**Task material**
◆ ◆ ◆ ◆

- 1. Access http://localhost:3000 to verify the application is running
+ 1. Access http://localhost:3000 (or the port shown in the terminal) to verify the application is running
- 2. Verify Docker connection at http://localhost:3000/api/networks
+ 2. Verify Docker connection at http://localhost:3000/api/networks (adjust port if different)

◆ ◆ ◆ ◆

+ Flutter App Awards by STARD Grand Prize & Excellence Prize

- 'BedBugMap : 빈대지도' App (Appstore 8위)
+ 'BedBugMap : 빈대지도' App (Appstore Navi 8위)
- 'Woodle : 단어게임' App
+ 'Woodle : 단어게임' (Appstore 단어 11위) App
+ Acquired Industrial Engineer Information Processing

◆ ◆ ◆ ◆

**What is expected**
Copy every line from the records above that contains the string "port".

**Result for this task**
+ 1. Access http://localhost:3000 (or the port shown in the terminal) to verify the application is running
+ 2. Verify Docker connection at http://localhost:3000/api/networks (adjust port if different)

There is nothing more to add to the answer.